UK: Peers must maintain their opposition to new Police Bill

UK: Peers must maintain their opposition to new Police Bill - Civic Space


ARTICLE 19 together with other civil society organisations published a Joint Coalition Update on Part 3 of the Police, Crime, Sentencing and Courts Bill (‘PCSC Bill’) post ‘ping-pong’ stage in the House of Commons.


MARCH 2022

Defending our right to protest has never been more pressing. As the Police, Crime, Sentencing and Courts Bill (‘PCSC Bill’) re-entered the House of Commons at the end of February, crucial amendments by the House of Lords were voted down despite MPs from all parties joining together to voice their opposition to measures that will restrict protest rights. 

As a coalition spanning the human rights, privacy, criminal justice, democracy, racial justice, children’s rights, international development, environment, freedom of speech and expression, violence against women and girls, refugees’ and migrants rights, community, and faith sectors, we remain firmly opposed to Part 3 provisions enabling the police to impose noise-based restrictions on public processions through the introduction of a ‘noise trigger’, the erosion of the distinction between public processions and public assemblies, the criminalisation of one-person protest and the broad, catch-all offence of wilful obstruction of the highway. Please see our previous briefing for further detail on these concerns. 

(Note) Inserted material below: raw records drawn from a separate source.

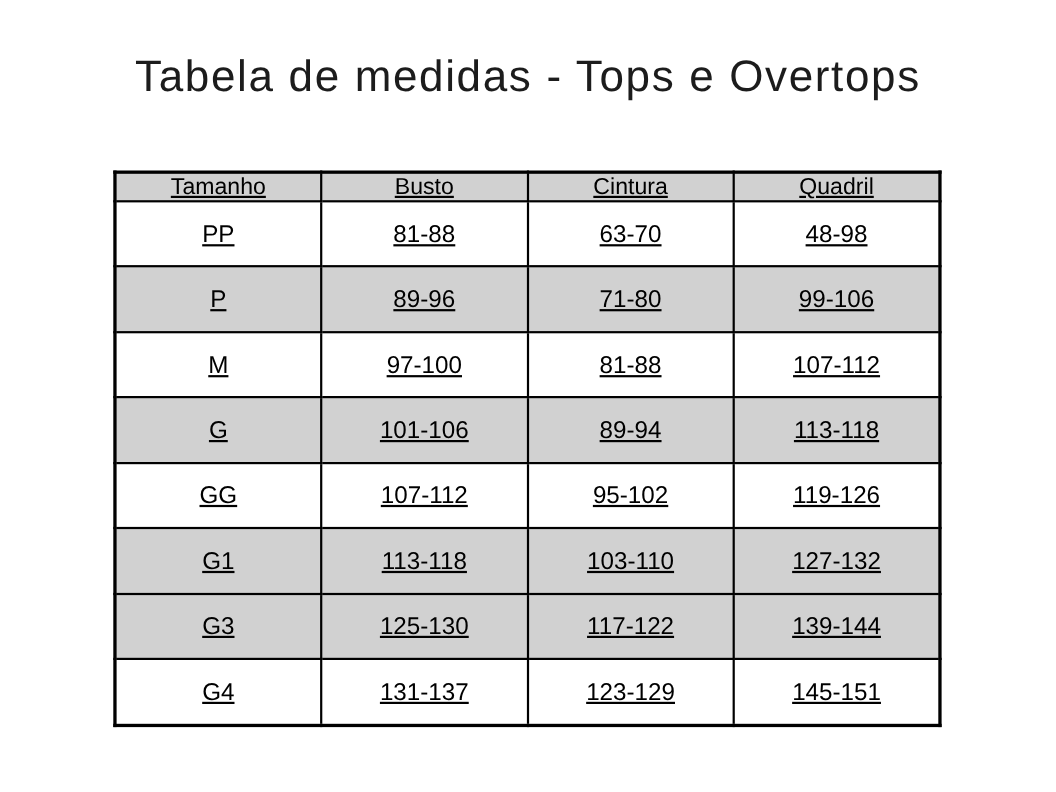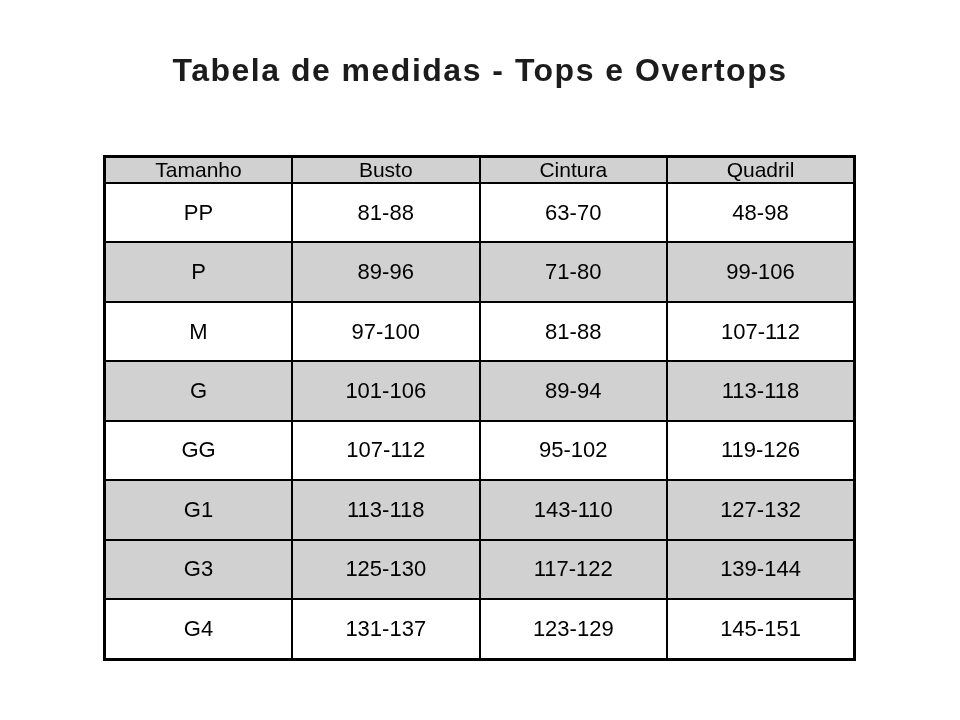"Tabela de medidas - Tops" .title-block { font-size: 32px -> 40px; font-weight: 700 -> 400 }
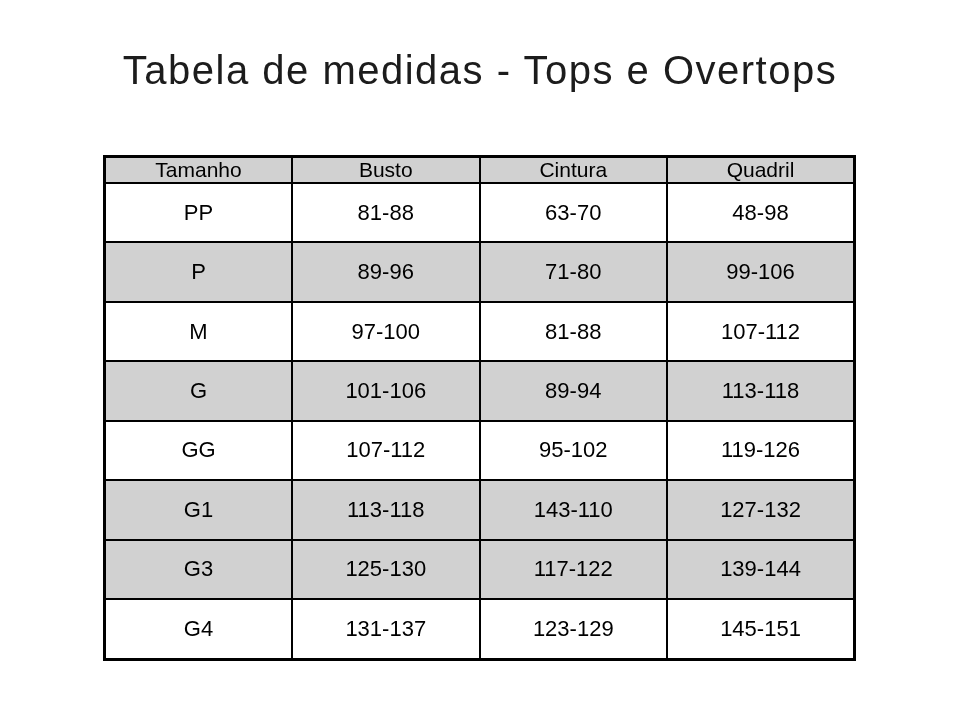"Tamanho" table.size-table th, table.size-table td { text-decoration: none -> underline }
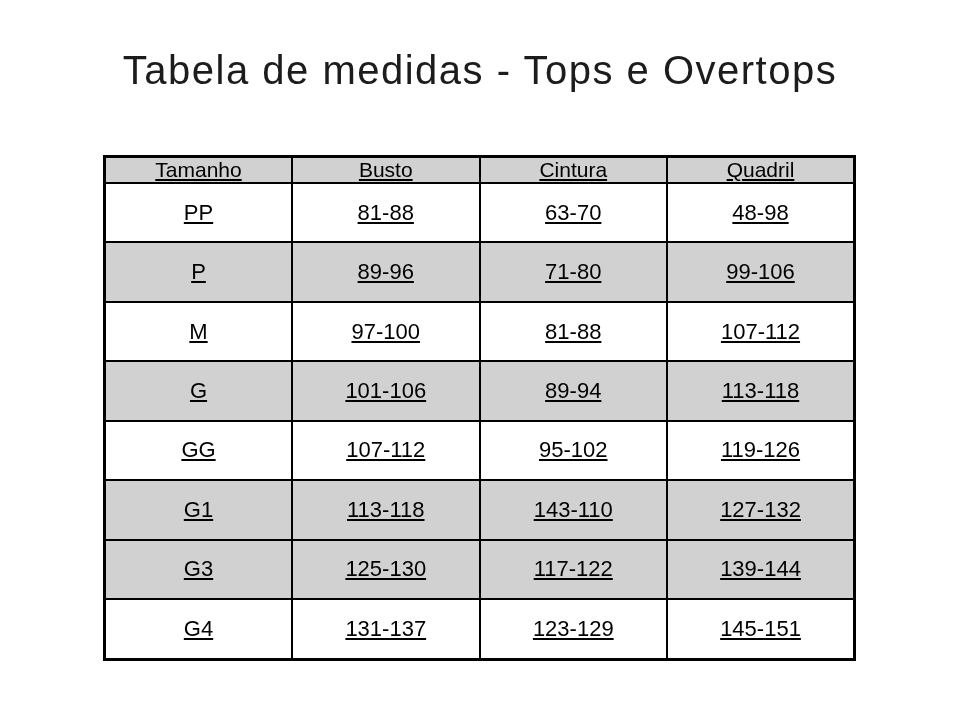"143-110" td { text: 143-110 -> 103-110 }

Since this Bill was first introduced in early 2021, we have expressed grave concerns about the how it will hand over unprecedented levels of discretion to police, draw upon vaguely-defined terms that can be amended by the Home Secretary of the day, as well as striking at the very heart of our right to protest. These concerns were echoed by MPs from across the house, including a number of Conservative MPs who spoke out against their Government’s insistence on the introduction of a ‘noise trigger’ at the Ping Pong debate: 

“No serious case has been made that noise is a genuine problem.”

“The offence is still vague and poorly defined, which is never a good thing in law.”

an increase in discretion to qualify rights of protest… is, I think, highly regrettable.” – Jesse Norman, MP for Hereford and South Herefordshire and former Minister

“…suspect that this measure is a step too far and that we are pushing up against the limits of what we as a free society should be doing, particularly in the context of what we see around the world, where we want to be a shining light for liberty and freedom.” – Robert Jenrick, MP for Newark and former Secretary of State

Ever since I entered this place, not one Bill has occupied as much space in my inbox as this one, and I am sure that many Government Members have been similarly inundated with messages from their constituents. Many of my constituents are horrified, disturbed and frankly suspicious of this Government’s attempt to severely suppress the right to protest. Some of those who are getting in contact with me have never attended a protest, but like me, they are absolutely committed to preserving and protecting our fundamental rights.” – Paula Barker, MP for Liverpool Wavertree

“I worry that Government Members give the impression that we think that demonstrations are okay as long as they are nicely decorous, barely audible and easy to miss, and we forget that anger and frustration are natural human emotions that find their expression in a democratic society through the ability to protest and, yes, make a noise…I worry ultimately that, at a time when in our society we need trust between people with profoundly different opinions, the provisions in the Bill do nothing at all to help in that regard.” – Richard Fuller, MP for North East Bedfordshire 

“The Government asked the HMICFRS [Her Majesty’s Inspectorate of Constabulary and Fire & Rescue Services] to look at some legislative options, which it did, and it gave some qualified support to some of them, but at no point was noise any part of that conversation. I have spoken to many senior police officers and at no point have any of them asked for any changes to the law on noise. The Bill goes way beyond the right balance between the right to protest and the right for others, which we agree with, to go about their daily lives.” – Sarah Jones, MP for Croydon Central and Shadow Policing Minister

“I had then [March 2021], and I have now, considerable concerns about what we are doing on protest…we cannot condemn protesters because we happen to disagree with them politically.” – Steve Baker, MP for Wycombe

We urge Peers to maintain their opposition to Part 3 measures within the Bill. Peers must not let this Bill move forward to Royal Assent without significant amendment. Our ability to stand up to power depends on it.